_Supplied entries_:
------------------------

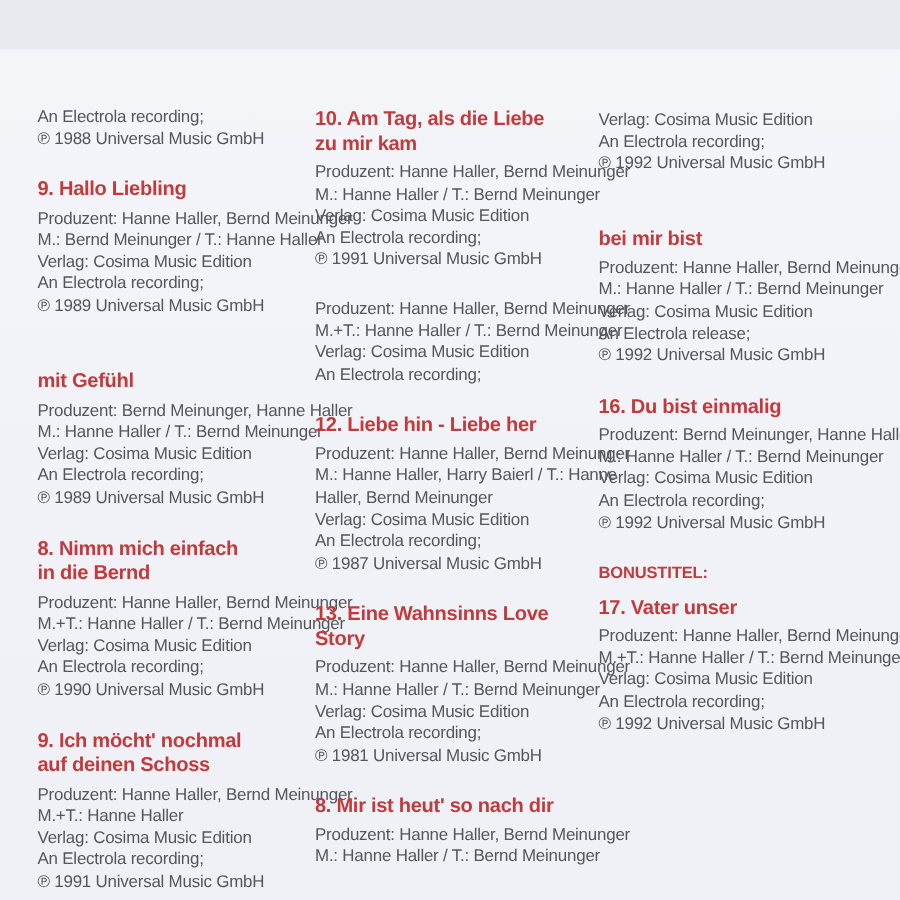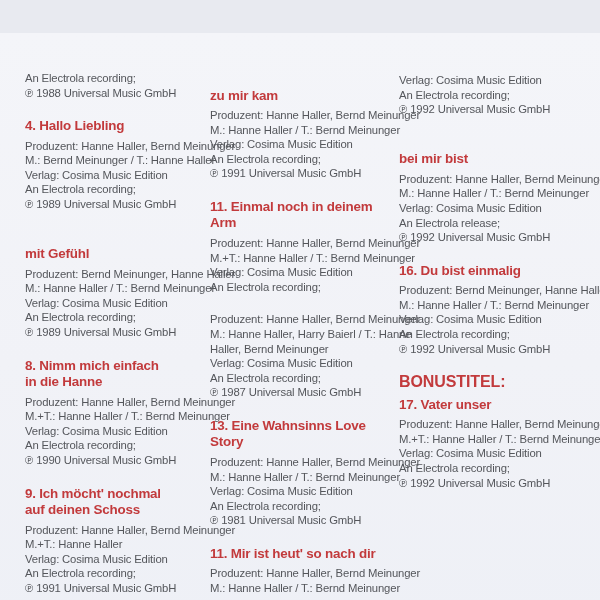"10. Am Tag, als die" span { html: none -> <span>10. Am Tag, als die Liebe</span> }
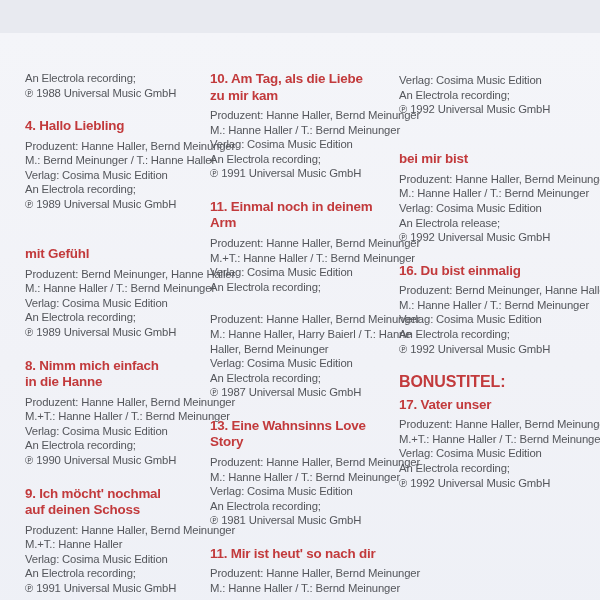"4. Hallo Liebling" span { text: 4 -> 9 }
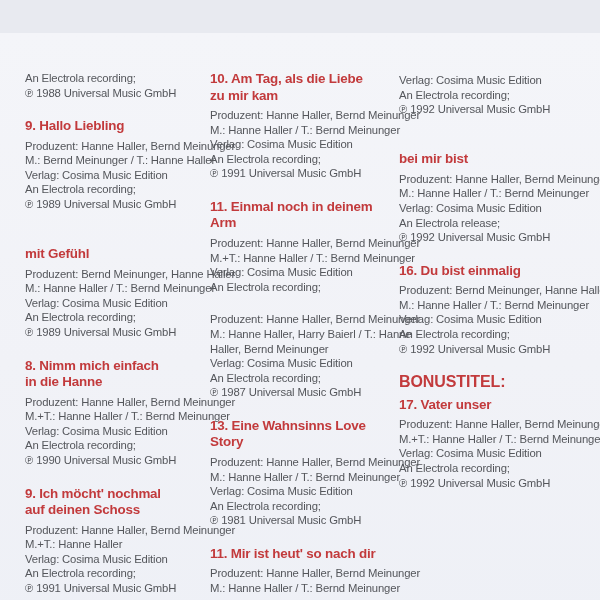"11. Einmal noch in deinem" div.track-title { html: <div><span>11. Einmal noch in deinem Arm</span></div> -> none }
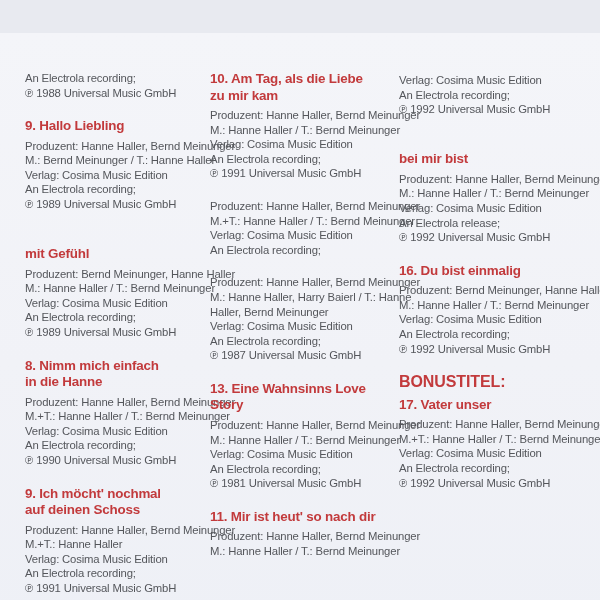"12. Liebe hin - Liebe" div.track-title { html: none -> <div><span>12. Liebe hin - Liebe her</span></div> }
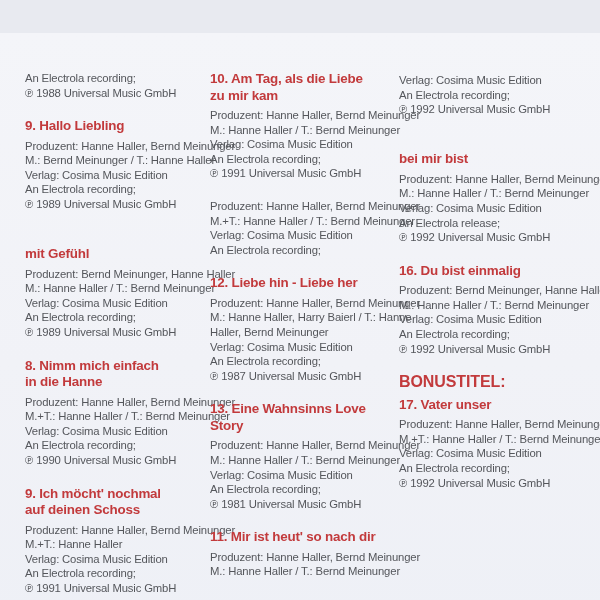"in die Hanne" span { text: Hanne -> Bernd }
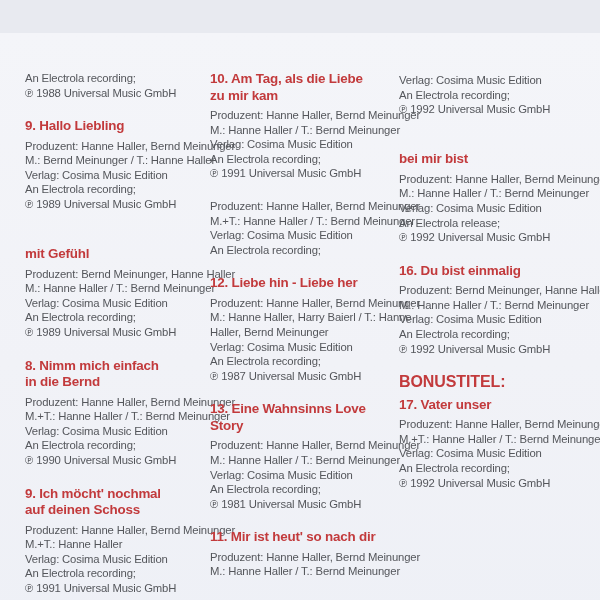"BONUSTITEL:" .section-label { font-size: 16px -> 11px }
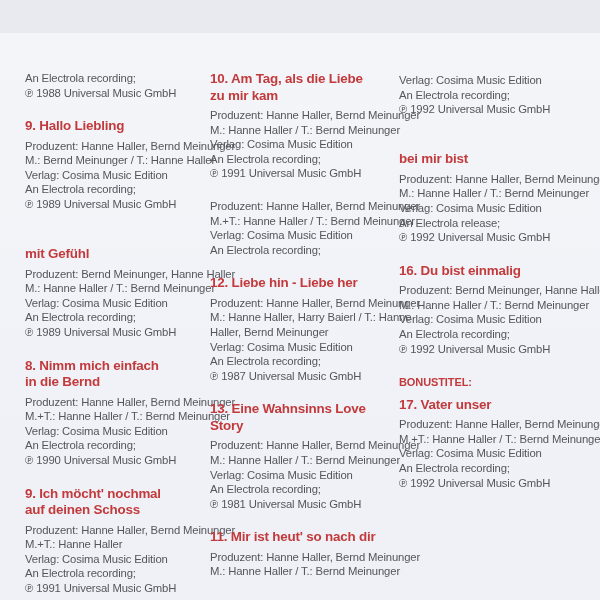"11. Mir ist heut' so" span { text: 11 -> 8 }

------------------------

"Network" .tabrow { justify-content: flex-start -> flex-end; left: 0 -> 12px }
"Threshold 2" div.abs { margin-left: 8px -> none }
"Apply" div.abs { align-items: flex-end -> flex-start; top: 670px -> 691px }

------------------------

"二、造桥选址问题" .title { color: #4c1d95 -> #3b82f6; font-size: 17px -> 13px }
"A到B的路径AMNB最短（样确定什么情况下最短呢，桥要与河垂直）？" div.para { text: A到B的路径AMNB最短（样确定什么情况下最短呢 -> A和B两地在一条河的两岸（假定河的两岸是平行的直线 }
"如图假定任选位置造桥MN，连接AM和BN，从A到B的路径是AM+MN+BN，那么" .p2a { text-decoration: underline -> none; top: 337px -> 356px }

------------------------

_Exercise goal_:
Reproduce the entries exactly, from the line with "none -> <span>10." to the line with "Mir ist heut'", both lines included, keeping no pictures.

_Task solution_:
"10. Am Tag, als die" span { html: none -> <span>10. Am Tag, als die Liebe</span> }
"4. Hallo Liebling" span { text: 4 -> 9 }
"11. Einmal noch in deinem" div.track-title { html: <div><span>11. Einmal noch in deinem Arm</span></div> -> none }
"12. Liebe hin - Liebe" div.track-title { html: none -> <div><span>12. Liebe hin - Liebe her</span></div> }
"in die Hanne" span { text: Hanne -> Bernd }
"BONUSTITEL:" .section-label { font-size: 16px -> 11px }
"11. Mir ist heut' so" span { text: 11 -> 8 }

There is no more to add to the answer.